Fu questa consapevolezza che spinse Vincenzo Esposito, in arte Morfeus, a fondare la Setta dei Dormienti.
Il suo statuto era semplice e facilmente assimilabile. La vita umana attiva è un’illusione, una schiavitù del corpo. Il sonno è la porta attraverso la quale la coscienza entra nella vera esistenza, libera, ricca, illimitata. L’adepto della setta non ha altra preoccupazione che dormire il più possibile, per penetrare sempre di più nella dimensione superiore del sonno.
Forse, se non avesse avuto quel nome così partenopeo, la missione predicatrice di Morfeus avrebbe incontrato meno ostacoli e diffidenza, purtroppo fu additato fin dai primi mesi di proselitismo, come il profeta dei fannulloni, il mistico della paraculaggine, il Messia dei nullafacenti.
Le feroci e derisorie etichette che gli furono affibbiate, non impedirono a Morfeus di dedicarsi con sempre maggior vigore, passione e convinzione, alla sua missione. Il suo libro della rivelazione fu stampato e ristampato, tenne conferenze e raccolse intorno a sé un folto gruppo di dormiglioni cronici. Qualcuno insinuò subdolamente che andò a bell’apposta a ricercare nuovi affiliati nei reparti di cura di letargia perniciosa dei maggiori ospedali e cliniche del paese, ma questa voce non fu mai realmente provata.
La setta dei dormienti nacque dunque in una breve e burrascosa stagione di rinnovamento spirituale.
Dopo appena due anni, le sedi erano già diventate decine, sparse ugualmente nelle grandi città e nei piccoli centri di provincia. Allestite come grandi e confortevoli dormitori, si distinguevano da ogni altra chiesa o tempio o moschea, per l’assoluta inattività dei fedeli. Unico indizio di presenza umana all’interno era il soffuso russare che trapelava, simile a un basso e continuo salmodiare.
Argomentazione vincente, della predicazione di Morfeus, fu senz’altro la dichiarazione inconfutabile che tutti dormono, e di conseguenza tutti appartengono, poco o tanto, alla setta, anche se involontariamente e inconsapevolmente. Ad alcuni tale argomentazione suonò un tantino tautologica e furbesca, ma nessuno potè contrastare la sua incontestabile veridicità.

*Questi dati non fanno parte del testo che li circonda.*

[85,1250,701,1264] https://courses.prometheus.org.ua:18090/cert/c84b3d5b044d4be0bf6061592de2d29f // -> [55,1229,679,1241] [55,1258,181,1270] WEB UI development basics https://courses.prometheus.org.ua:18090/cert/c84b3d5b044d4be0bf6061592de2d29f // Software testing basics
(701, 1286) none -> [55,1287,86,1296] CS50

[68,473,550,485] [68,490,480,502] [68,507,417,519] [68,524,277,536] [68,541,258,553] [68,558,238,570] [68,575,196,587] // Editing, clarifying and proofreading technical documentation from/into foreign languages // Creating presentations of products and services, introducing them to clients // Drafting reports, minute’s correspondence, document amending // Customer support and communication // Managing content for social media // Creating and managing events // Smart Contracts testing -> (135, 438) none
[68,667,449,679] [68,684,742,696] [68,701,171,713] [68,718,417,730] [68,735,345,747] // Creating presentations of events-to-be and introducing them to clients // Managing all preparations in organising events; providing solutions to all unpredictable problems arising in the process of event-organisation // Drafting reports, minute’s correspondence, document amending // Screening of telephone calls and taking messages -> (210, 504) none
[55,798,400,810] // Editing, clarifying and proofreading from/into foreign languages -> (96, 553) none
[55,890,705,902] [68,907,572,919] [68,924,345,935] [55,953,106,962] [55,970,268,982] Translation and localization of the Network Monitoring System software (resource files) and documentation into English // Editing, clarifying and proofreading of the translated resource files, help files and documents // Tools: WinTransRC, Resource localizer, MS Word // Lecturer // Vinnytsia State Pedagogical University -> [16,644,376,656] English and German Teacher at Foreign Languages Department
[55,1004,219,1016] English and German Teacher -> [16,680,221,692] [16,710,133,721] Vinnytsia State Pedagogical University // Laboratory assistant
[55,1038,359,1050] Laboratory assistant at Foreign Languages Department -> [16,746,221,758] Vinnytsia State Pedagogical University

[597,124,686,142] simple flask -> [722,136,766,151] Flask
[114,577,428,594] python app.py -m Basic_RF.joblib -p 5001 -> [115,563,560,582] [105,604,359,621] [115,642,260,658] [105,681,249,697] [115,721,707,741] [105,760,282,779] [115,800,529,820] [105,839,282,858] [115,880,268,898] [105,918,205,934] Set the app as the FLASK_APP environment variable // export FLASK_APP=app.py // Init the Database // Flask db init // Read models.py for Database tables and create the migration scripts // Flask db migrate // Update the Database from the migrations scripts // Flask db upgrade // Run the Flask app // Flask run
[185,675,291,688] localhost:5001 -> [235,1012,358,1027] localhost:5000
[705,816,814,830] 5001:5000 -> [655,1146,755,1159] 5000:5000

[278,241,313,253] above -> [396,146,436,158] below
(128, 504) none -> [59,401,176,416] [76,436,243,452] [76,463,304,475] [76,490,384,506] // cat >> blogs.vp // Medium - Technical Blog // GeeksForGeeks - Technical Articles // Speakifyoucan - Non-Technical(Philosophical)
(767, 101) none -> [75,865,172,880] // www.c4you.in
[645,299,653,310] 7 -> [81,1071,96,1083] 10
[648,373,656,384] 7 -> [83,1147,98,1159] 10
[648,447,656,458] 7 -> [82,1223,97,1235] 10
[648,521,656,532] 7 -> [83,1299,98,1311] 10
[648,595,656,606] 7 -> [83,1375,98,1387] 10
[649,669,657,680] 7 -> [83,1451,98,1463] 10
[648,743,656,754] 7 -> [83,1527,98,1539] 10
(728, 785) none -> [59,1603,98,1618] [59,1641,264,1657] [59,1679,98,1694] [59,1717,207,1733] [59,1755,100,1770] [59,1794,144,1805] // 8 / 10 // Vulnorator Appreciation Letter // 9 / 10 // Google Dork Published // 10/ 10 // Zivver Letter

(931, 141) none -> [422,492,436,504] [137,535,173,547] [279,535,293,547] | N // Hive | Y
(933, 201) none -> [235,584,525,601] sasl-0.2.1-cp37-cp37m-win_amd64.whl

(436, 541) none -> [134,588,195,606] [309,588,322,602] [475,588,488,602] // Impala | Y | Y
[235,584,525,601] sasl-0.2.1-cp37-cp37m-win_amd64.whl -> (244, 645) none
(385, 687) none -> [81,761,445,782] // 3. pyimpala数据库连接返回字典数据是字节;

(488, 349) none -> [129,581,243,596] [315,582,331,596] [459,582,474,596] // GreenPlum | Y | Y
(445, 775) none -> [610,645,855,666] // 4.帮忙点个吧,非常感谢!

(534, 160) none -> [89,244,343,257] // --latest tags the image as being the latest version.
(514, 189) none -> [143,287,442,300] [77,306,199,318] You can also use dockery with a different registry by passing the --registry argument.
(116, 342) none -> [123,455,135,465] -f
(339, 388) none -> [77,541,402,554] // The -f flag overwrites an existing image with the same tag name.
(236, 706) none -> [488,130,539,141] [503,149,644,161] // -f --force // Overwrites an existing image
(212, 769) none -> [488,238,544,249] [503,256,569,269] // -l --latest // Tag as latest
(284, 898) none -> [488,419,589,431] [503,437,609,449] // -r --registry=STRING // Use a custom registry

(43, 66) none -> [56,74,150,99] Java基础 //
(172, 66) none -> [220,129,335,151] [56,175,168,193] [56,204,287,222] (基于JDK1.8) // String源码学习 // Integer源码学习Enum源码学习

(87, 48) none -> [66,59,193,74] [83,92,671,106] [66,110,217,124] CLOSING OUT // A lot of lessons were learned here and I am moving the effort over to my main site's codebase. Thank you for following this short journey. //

Gli adepti della setta dei dormienti, visibilmente, si distinguevano dalla folla degli altri esseri umani, per l’evidente calma. I più dotati fra loro assurgevano a uno stato di quasi totale imperturbabilità, dai detrattori additato come chiaro esempio di schizofrenica emarginazione dal mondo. Ma, come fece notare Morfeus, e nessuno poté contraddire anche questa sua affermazione, gli asceti e gli adepti di ogni religione hanno sempre avuto come mezzo, se non come scopo principale, l’abbandono delle cose terrene, delle preoccupazioni futili e fuorvianti della realtà quotidiana.
I seminari della setta attiravano sempre più persone, di ogni età ed estrazione sociale, ansiose di conquistare finalmente grazie ad un metodo così semplice ed economico, la pace della mente e dei sensi.
Il russare aumentò di intensità, le sedi continuarono a moltiplicarsi, l’attività di Morfeus, tra uno sbadiglio e l’altro, attraversò i confini nazionali e i mari, i monti e i fiumi, fino a conquistare larghe porzioni di popolazione in ogni paese del mondo.
L’effetto del successo della predicazione di Morfeus si faceva di anno in anno più evidente, il livello di rumorosità del pianeta scese drasticamente, i consumi calarono vistosamente, non per crisi economica o paure mediatiche, ma per puro, semplice e ristoratore sonno. Le genti continuavano sì a lavorare e a vivere le loro vite, ma lo facevano con una flemma e una lenta ragionevolezza, che molti credettero veramente all’inizio di una nuova epoca dell’uomo.